Cinq ans après l'attentat de Charlie Hebdo, Chloé Verlhac, veuve du dessinateur Tignous, publie « Si tu meurs, je te tue »*, où elle raconte son 7 janvier et sa reconstruction. Si elle rend hommage à la psychiatre qui la suit, « grâce à qui (elle est) debout et femme », l'auteure est cinglante à l'égard de la cellule d'urgence médico-psychologique (CUMP). Elle dénonce la « lâcheté » de ses acteurs qui se dérobent lorsque arrivant sur les lieux du drame, elle leur demande si Tignous est mort, puis une certaine incompétence dans l'écoute.
Dans le post-immédiat, « j'espérais qu'on aurait un vrai accompagnement. Mais on n'a pas eu affaire à des gens aussi compétents qu'il aurait fallu. Cinq ans après, on le sait, tout le monde a été dépassé », témoigne-t-elle sur « France Inter ».
Des CUMP réorganisées
Les psychiatres des CUMP ont les premiers reconnu des défaillances dans le dispositif créé en 1995. Deux semaines après les attentats de Charlie Hebdo, de Montrouge, et de l'Hyper Cacher, le Pr Didier Cremniter, à l'époque référent national des CUMP et directeur de la cellule d'Île-de-France, regrettait de n'avoir pas fait appel à d'autres CUMP en renfort (alors que l'épuisement des professionnels parisiens était manifeste) et déplorait des problèmes de coordination avec les urgences psychiatriques.
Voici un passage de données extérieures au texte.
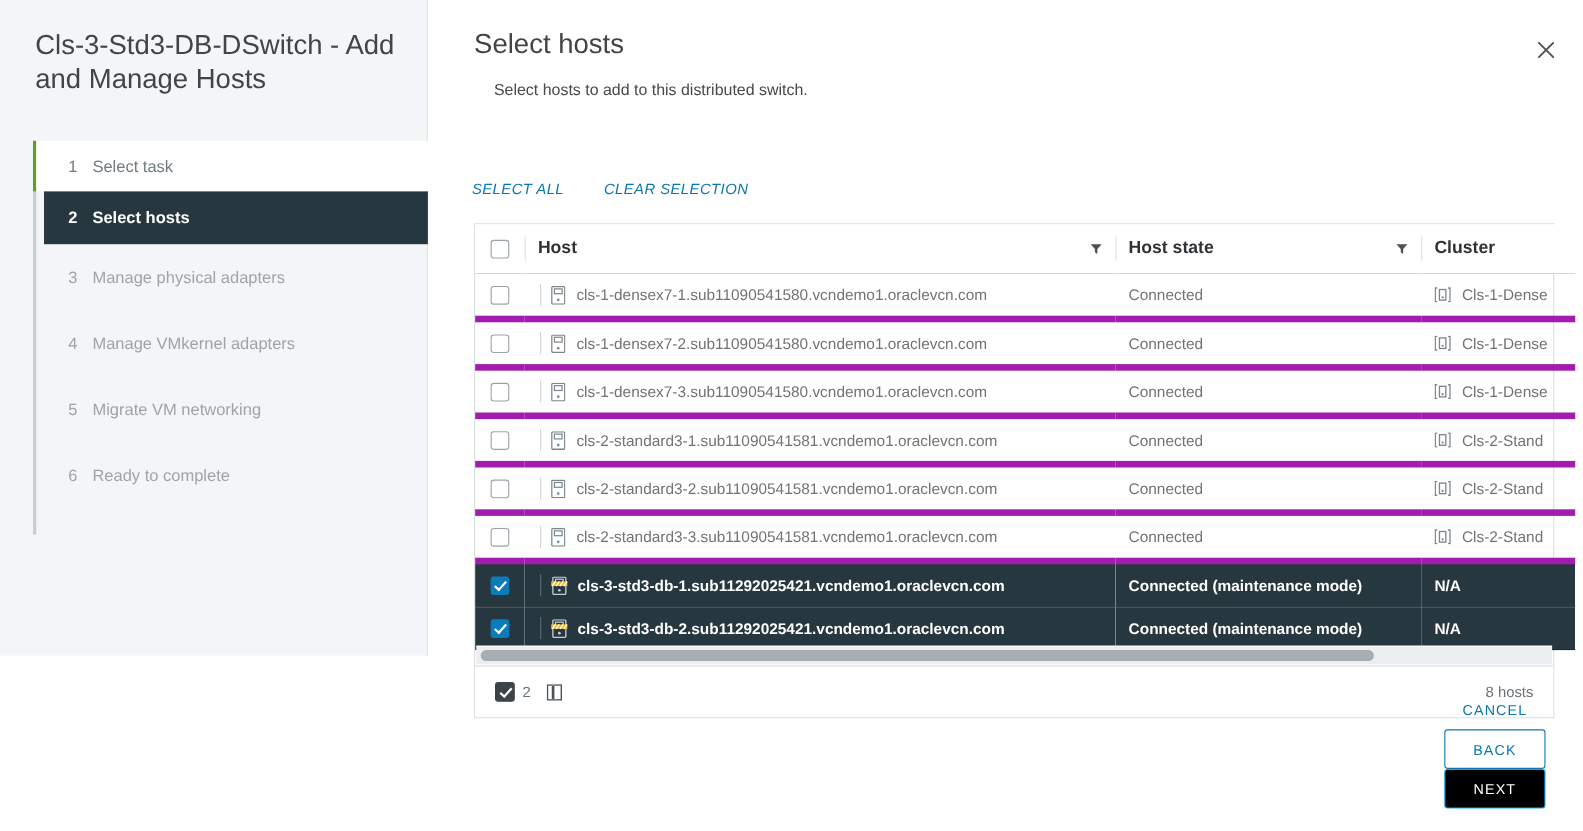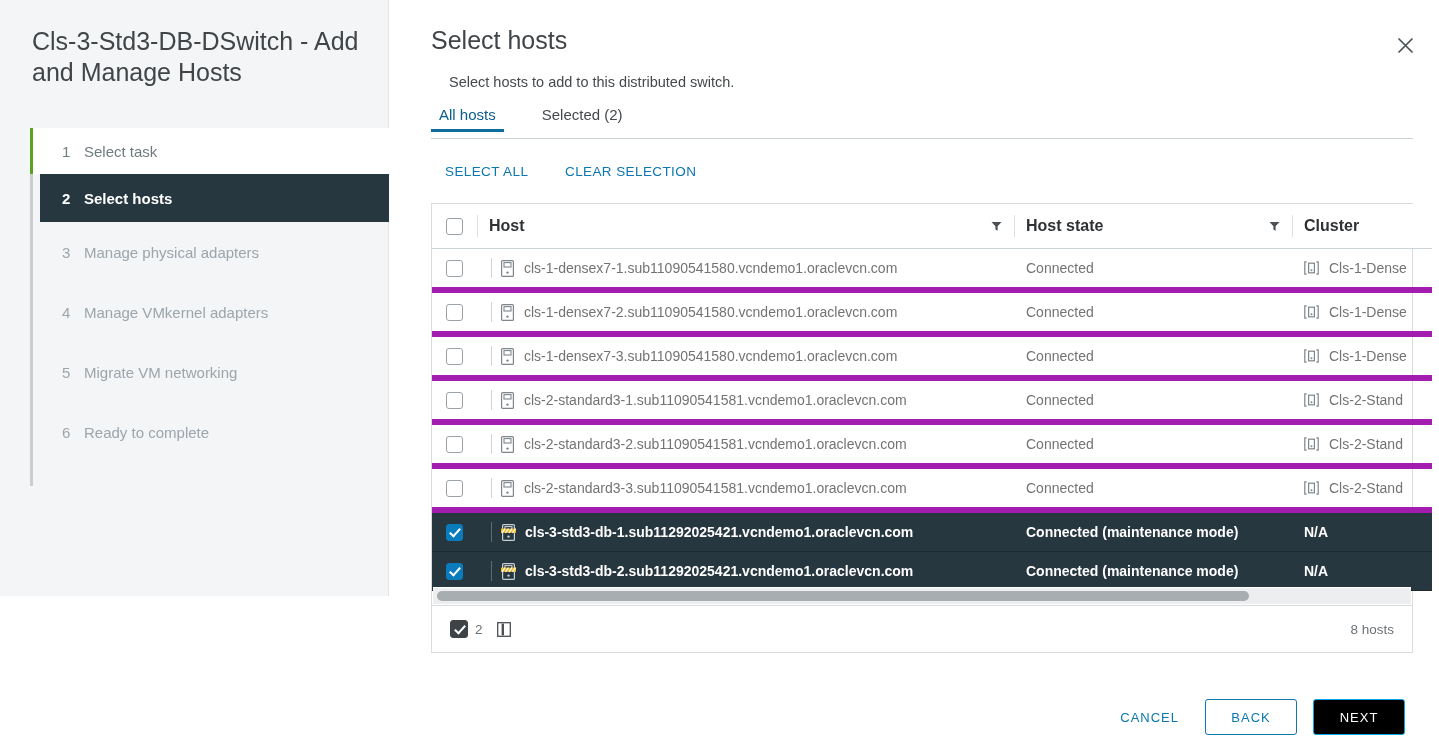"All hosts" div.tabs { html: <div> <div>All hosts</div> <div>Selected (2)</div> </div> -> none }
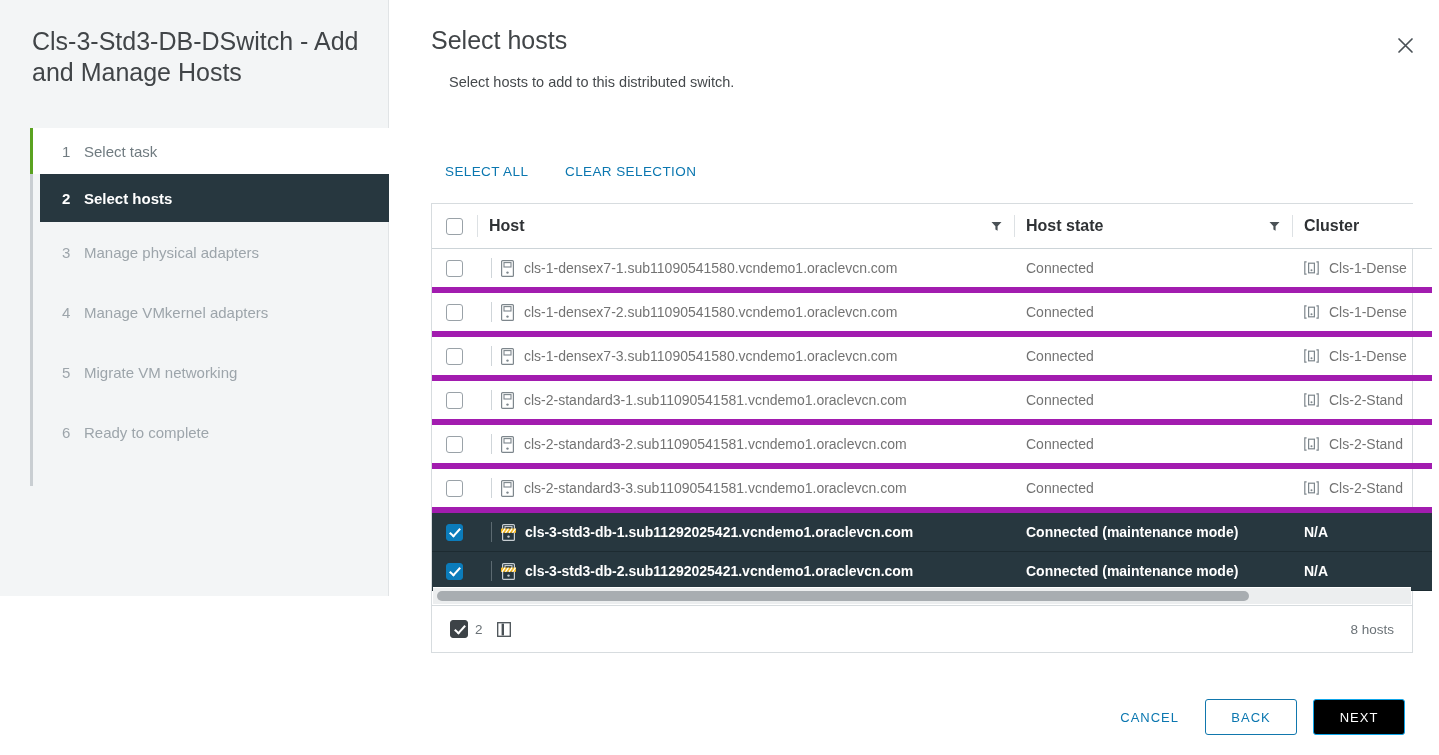"SELECT ALL" .toolbar { font-style: none -> italic; left: 56px -> 40px }
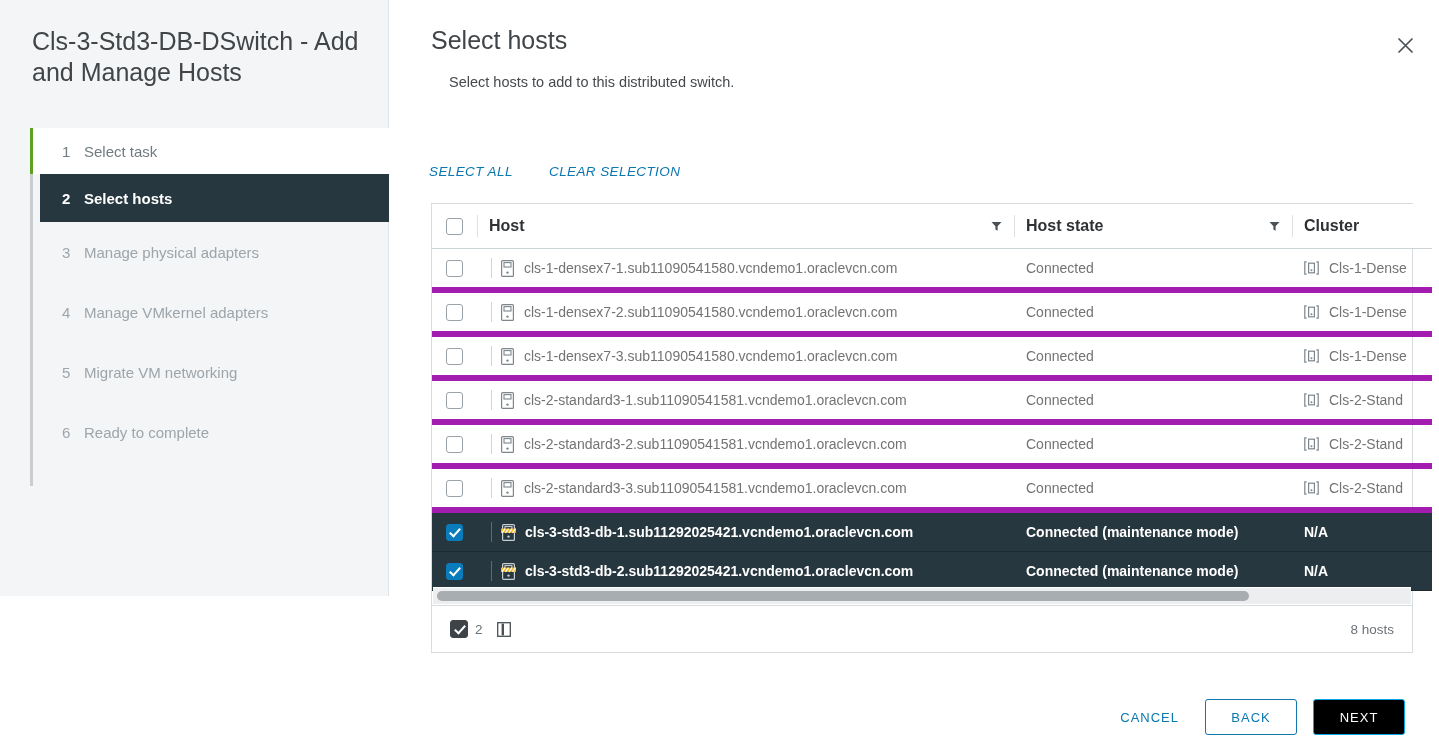"CANCEL" .actions { flex-direction: none -> column; gap: 16px -> none }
Dès novembre 2015, les CUMP, qui ont déjà amorcé une réflexion sur leurs pratiques, accueillent différemment les victimes des attentats du Bataclan, des terrasses parisiennes et du Stade de France. « On les a immédiatement conduites dans divers lieux de soins – tandis que pour Charlie, nous pensions la prise en charge immédiate sur place. Contrairement aux victimes de janvier, nous avons séparé les personnes traumatisées, les endeuillés, les otages, etc. », explique au « Quotidien », le Pr Thierry Baubet, responsable de la CUMP 93 et pédopsychiatre (AP-HP). L'attentat du 14 juillet 2016 à Nice a ensuite mis en évidence l'importance de la présence de pédopsychiatres dans les CUMP.
Depuis, « ce travail d'apprentissage », selon les mots du pédopsychiatre, n'a pas cessé. Il s'est traduit concrètement par la publication de textes officiels révisant le maillage et l'organisation des CUMP et homogénéisant le certificat médical initial, le dossier médical des victimes et le référentiel national de formation à l'urgence médico-psychologique. La gouvernance nationale des CUMP a changé, la Dr Nathalie Prieto (hospices civils de Lyon) succédant au Pr Cremniter en juillet 2017.
Une meilleure articulation de l'urgence avec l'aval
« Aujourd'hui, l'articulation entre l'urgence médico-psychologique et la suite est plus facile », souligne aussi le Pr Baubet, saluant la création des dix centres régionaux psychotraumatisme (CRP) proposant des consultations spécialisées. « Dans chacune de ces structures, il y a une collaboration entre les CUMP et les services de soins, aussi bien pour la clinique que la recherche. Cela doit permettre d'orienter les victimes vers des parcours de soins après la réponse CUMP », détaille-t-il. Et d'éviter qu'elles ne restent sans soins une fois la prise en charge d'urgence terminée.
Autre évolution des CUMP : « Elles collaborent beaucoup plus avec les autres acteurs, en particulier les 132 associations d'aide et de soutien de France Victimes, et les associations de victimes elles-mêmes », observe le Pr Baubet.
Vers des recos de bonnes pratiques
La création du Centre national de ressources et de résilience (CN2R) à l'été 2018 devrait encore améliorer la prise en charge du psychotraumatisme en France. Il a pour mission l'animation du réseau de proximité (dont les CUMP), le développement de la recherche et l'amélioration de la clinique. En 2020-2021, le CN2R doit travailler en partenariat avec la Haute Autorité de santé (HAS) à l'élaboration de recommandations de bonnes pratiques sur la prise en charge du traumatisme dans la phase immédiate et constituée, chez l'enfant et l'adulte.
La formation des soignants est un autre défi du CN2R. « Après les attentats, l'intérêt des médecins pour le psychotrauma a été indéniable et s'est manifesté par de nombreuses demandes de formation. Mais il faut valider la qualité de ces formations, afin que la culture du trauma imprègne tous nos confrères », considère le Pr Baubet, devenu référent scientifique du CN2R, aux côtés du Pr Guillaume Vaiva (CHU de Lille).
* « Si tu meurs, je te tue », Chloé Verlhac, Emmanuel Lemieux, 2/01/2020, édition Plon, 224 pages, 18 euros.